La NAFDAC s'est définitivement engagée dans des discussions pour le déploiement de nouveaux vaccins et a participé à diverses formations et discussions avec des parties prenantes mondiales et régionales, notamment l'OMS, le Forum africain de réglementation des vaccins (AVAREF), la Coalition internationale des autorités de réglementation (ICMRA) , et les fabricants de vaccins. Nous avons le privilège d'être l'une des deux organisations en Afrique qui ont été choisies pour faire partie du déploiement des vaccins avec la traçabilité basée sur la technologie GS1, qui utilisera le code-barres pour suivre et tracer la distribution des vaccins et soutenir la pharmacovigilance pour surveiller les événements indésirables après immunisation. L'application MedSafety, que l'agence vient d'acquérir via l'OMS, sera utilisée pour ce suivi et ce rapport. Notre agence dispose également d'un bureau de traçabilité, mis en place il y a environ un an, pour travailler sur ce déploiement.

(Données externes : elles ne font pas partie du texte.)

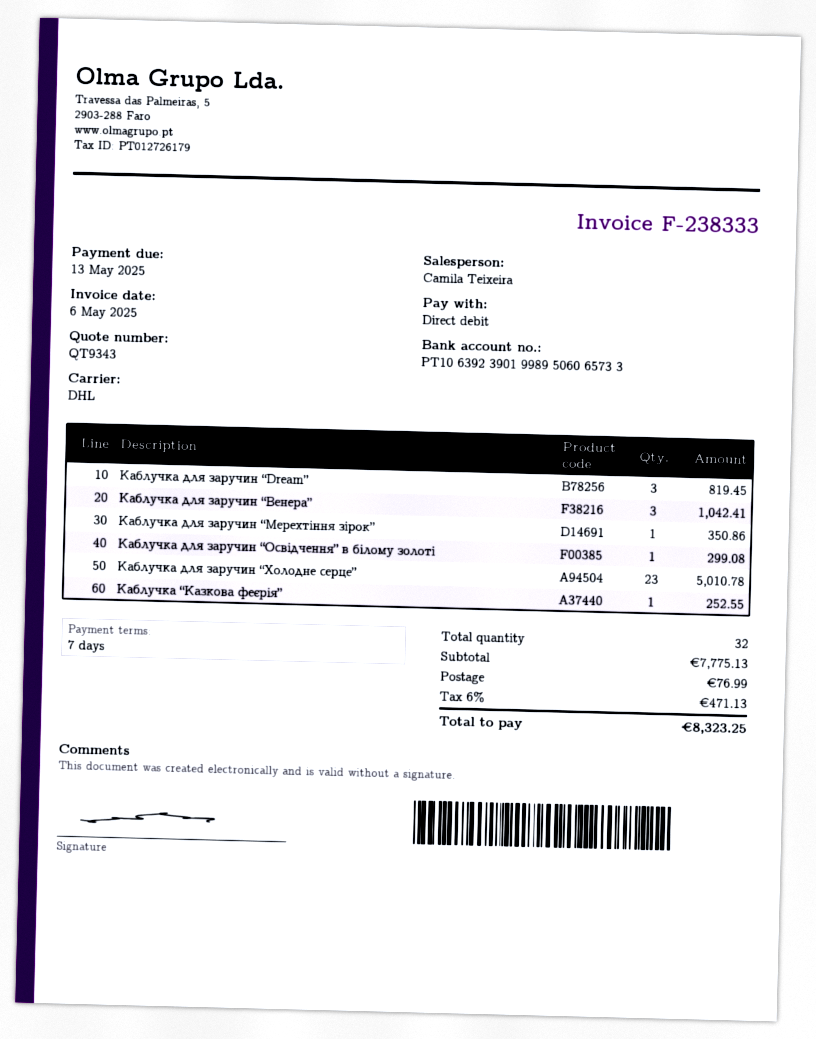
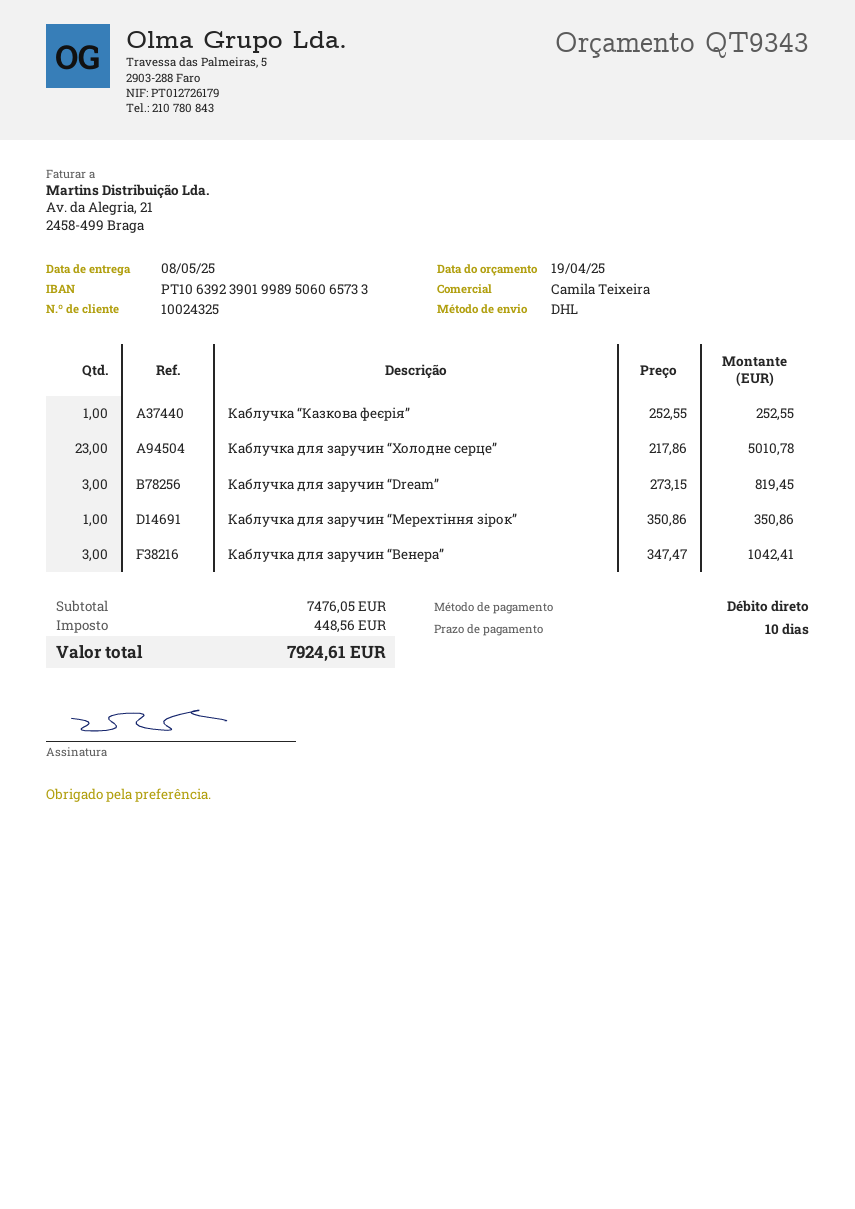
payment terms: 7 days -> 10 days
Каблучка для заручин “Освідчення” в білому золоті: 1 for 299.08 -> none
subtotal: 7775.13 -> 7476.05
shipping: 76.99 -> none
tax: 471.13 -> 448.56
total: 8323.25 -> 7924.61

Ainsi, lorsqu'un vaccin sera disponible, la NAFDAC, en tant qu'agence de réglementation, apportera de la valeur en termes d'autorisation pour garantir que la qualité, la sécurité et l'efficacité des vaccins sont basées sur les normes et l'approbation internationales, ainsi que sur l'acceptation par l'ICMRA et l'OMS. La NAFDAC a rencontré les fabricants pour les aider à comprendre les exigences en matière de licence et d'EUA, et notre agence vient de terminer des conseils sur la préparation des vaccins COVID-19. Je suis fermement convaincu que nous sommes prêts en termes d'introduction du vaccin. Nous continuerons de faire ce qu'il faut pour nous assurer que tout ce qui arrive est de haute qualité, est sûr et a l'efficacité nécessaire. 

 

Regardez l'enregistrement de Saisir l'instant présent : offrir un accès plus rapide à des produits médicaux de qualité pendant la COVID-19 et au-delà, une conversation sur les nouvelles approches émergeant de la réponse COVID-19 qui peuvent être efficacement exploitées pour répondre à la pandémie tout en accélérant les progrès vers la couverture sanitaire universelle.